Cyclists take to the streets to get to work, to get fit or purely because it feels great to ride a bike. But boy, do they cop a hiding from motorists. As a South Aussie-expat, this time of year is notorious for one thing: In the shadow of the Tour Down Under, cyclists take over the roads, footpath and cafes.
Here's a list of commandments you should be following if you want to avoid getting a filthy spray from an indignant motorist.
#1 You Shall Wear A Helmet, Dummy
Look, if there's a list of commandments for a cyclist, this is at the top. Not wearing a helmet is illegal but more than that, it's just stupid. If you're emulating your favourite cycling heroes, they all wore helmets. Wear the helmet.
#2 You Shall Not Ride Three Abreast
Most Australian roads are not wide enough for cyclists to accommodate cyclists riding right next to each other, especially if you are operating at three or more abreast. Yes, you can ride two abreast, but you must be within 1.5 metres of the other rider. Best practice would dictate that on tiny roads you try your best to ride in single file, if only out of courtesy - though this may not be the 'rule' it's just the best thing to do to ensure safety for yourself and for others using the road.
Plus, if you’re riding in a peloton of your own making, you're going to quickly anger motorists behind you.
#3 You Shall Always Use The Bike Lane
Sadly, the luxury of a bike lane doesn’t exist in many major cities, which does make this one harder to follow. But if there is a bike lane there, you need to use it - that's not just a commandment, that's actually the law. Councils and local governments need to do a better job providing spaces for cyclists to use, but there are more times than I wish to count where I've seen a cyclist ignore the bike lane in favour of riding on a footpath or street - for no good reason.
#4 You Shall Not Ride On The Footpath
Follows on from above. The footpath is not a place for cyclists in Victoria or New South Wales. However, if you're under 12 years of age, riding on a footpath is totally fine, but anyone over 12 years of age should not use the footpath when cycling unless they are accompanying a person under the age of 12. In other Australian states, you're free to ride on the footpath as you desire but if you're using a shared path, stick to the left as best you can.
Updated: Originally, this post did not distinguish between riding on the footpath in different Australian states. If you're anywhere but Victoria or New South Wales, the footpath is to be shared. A good tip for both cyclists and pedestrians.
#5 You Shall Ring Your Bell
It's true that cyclists get caught in this weird purgatory between the street and the footpath, which means that incur the wrath of both motorists and pedestrians. If you find yourself in breach of the above commandment, or if you're using a shared path, then you’re going to have to ring your bell to let people know you’re there. It's not always effective in this day and age (headphones have made sure of that), but it's courtesy and it is a requirement of owning a bike. Not ringing the bell is a dick move.
#6 You Shall Wear High Visibility Gear
Pertinent at night specifically, but one to keep in mind, wearing blacks and greys will see you disappear into the asphalt, making you near impossible to spot. Make sure you always have your flashing lights turned on at night and you'll prevent any unnecessary fracas with frustrated motorists.
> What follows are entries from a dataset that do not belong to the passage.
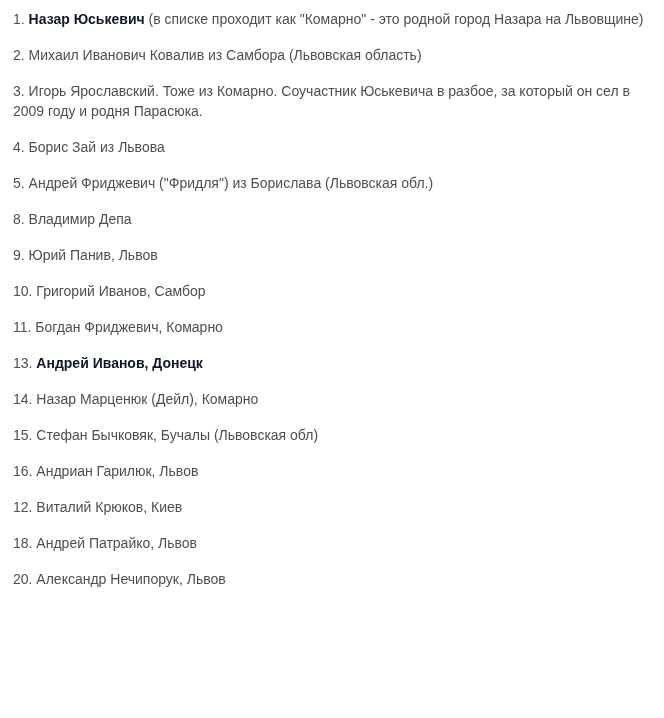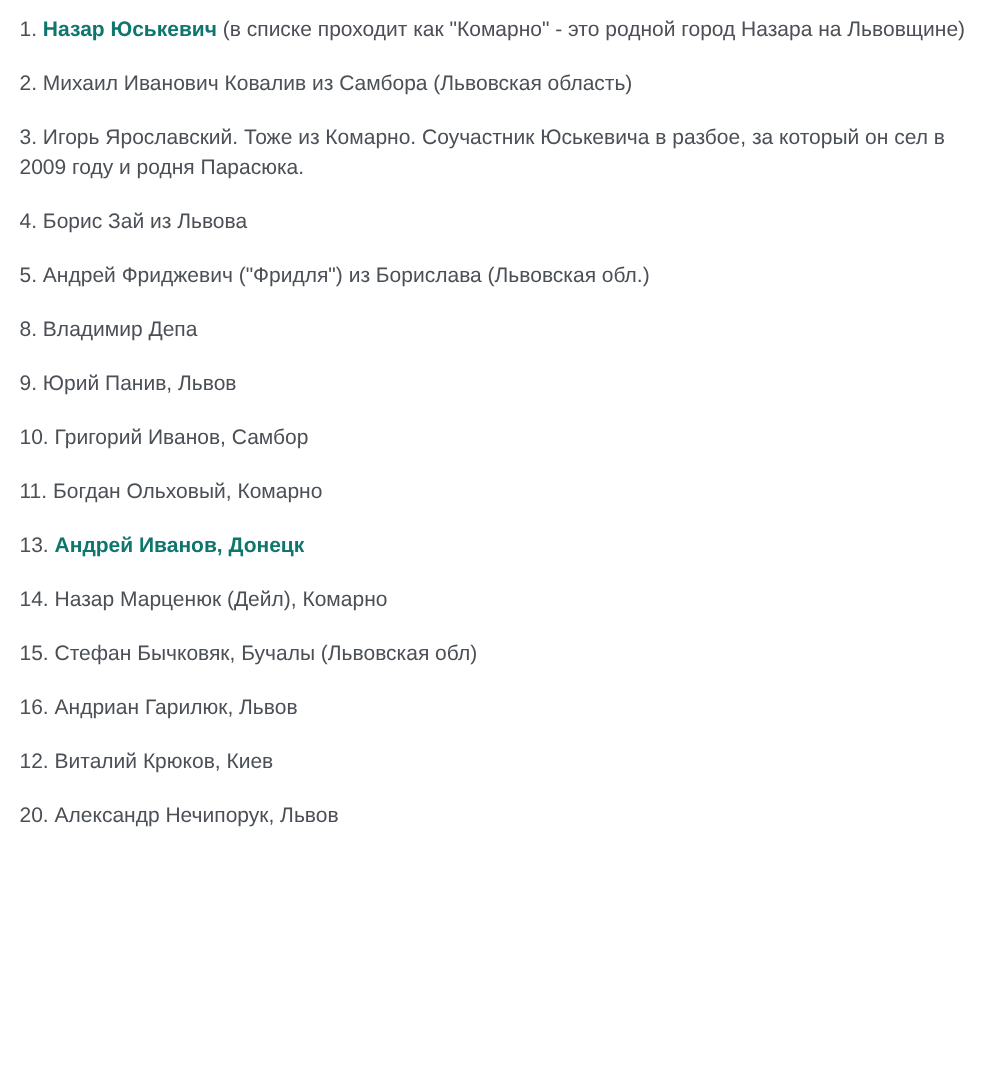"Назар Юськевич" .item b { color: #0f766e -> #0f172a }
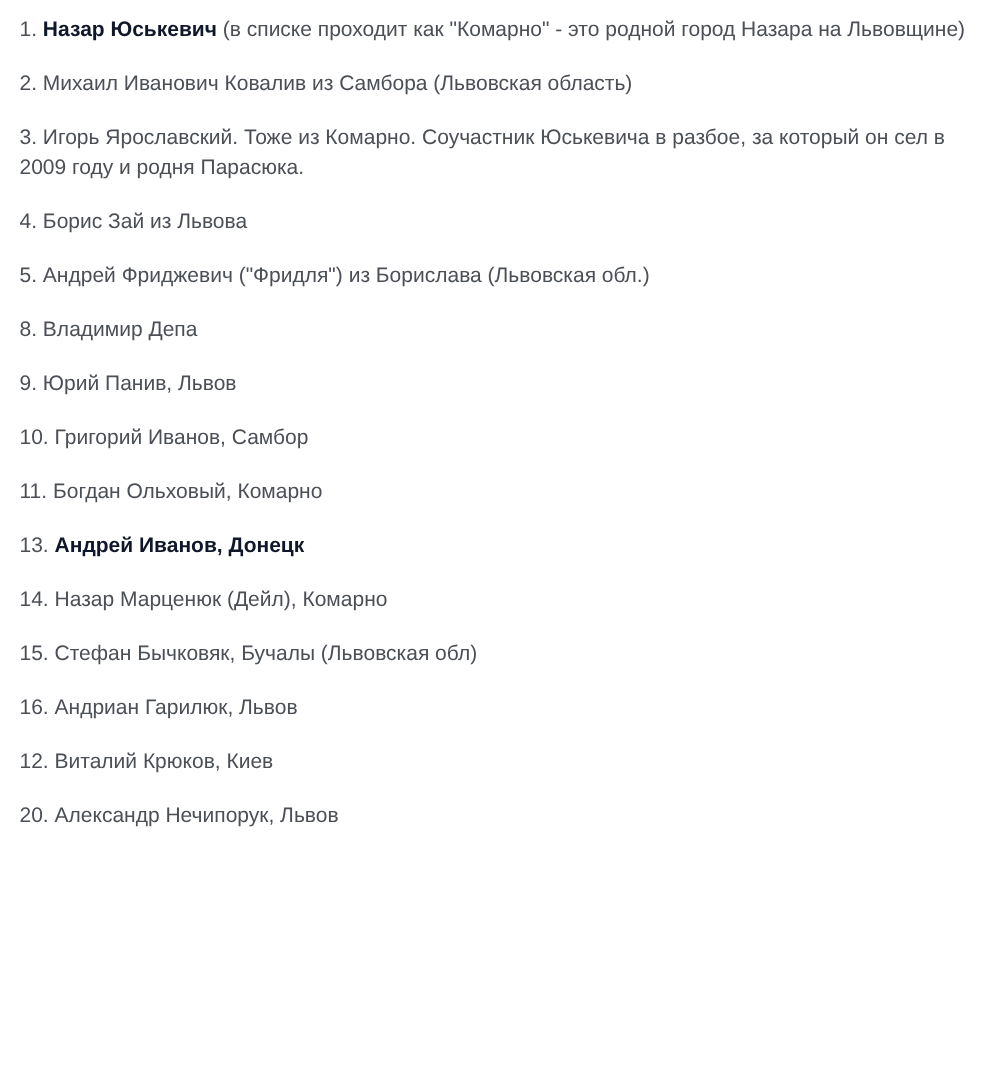"Богдан Ольховый, Комарно" span { text: Ольховый -> Фриджевич }
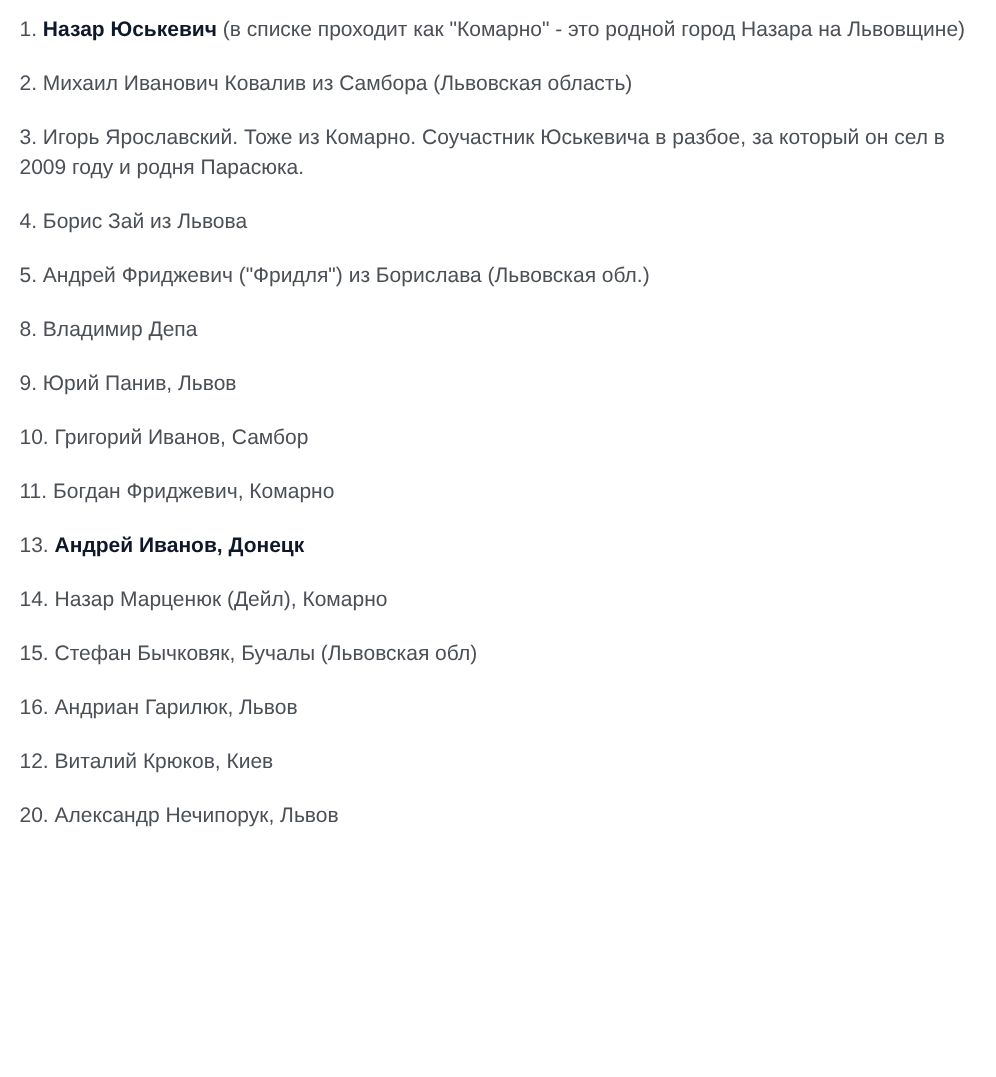"18. Андрей Патрайко, Львов" p.item { html: none -> <p><span>18. </span><b></b><span>Андрей Патрайко, Львов</span></p> }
#7 You Shall Not Run Red Lights
As a cyclist, you are considered a vehicle and, like a vehicle, have to obey the road rules. Running a red light is illegal. Don't do this. It's dangerous and stupid.
#8 You Shall Be Courteous On Public Transport
You're bringing in a vehicle as wide as you are tall. You're going to need to store that thing somewhere. When you get on a tram or a train, you are going to need to get in and out more than once so other commuters can get to their seats or get in the door. Bikes are big unwieldy things that, unfortunately, not a lot of public transport is designed to deal with. Get on last, get off first.
#9 You Shall Not Leave Share Bikes In A River
If you're looking for a share bike, the best place to look is generally in a large body of water or the upper branches of a tree. Share bikes are a great concept that seems to have completely backfired, with the rentable velocipedes turning up, discarded, all over Australian cities. Most cyclists would have their own ride, but for those that just jump from share bike to share bike, don't throw them in the river.
#10 You Shall Always Remember: Motorists Can Be Dicks
Yeah, motorists can be as bad – if not worse – than cyclists when it comes to sharing the road. Sadly, aggressive driving can be potentially fatal, but that doesn’t mean that motorists take it easy. Though they should always be giving a metre for cyclists, sometimes that distance can be a lot tighter. That's become illegal in several Australian states, but it doesn't mean that everybody follows the rules. So a word of warning, more than anything else: If you’re riding on the street, just remember that motorists aren’t always looking out for you.
And there’s no need to get your pitchforks out, cyclists. Put your guns down. I catch a train every day because the roads are terrifying and I am all for cyclists getting their fair share of the roads. Motorists need to relax a little, especially in Sydney. That’s why we’ve got another article in the works about the stuff motorists need to consider when sharing the road.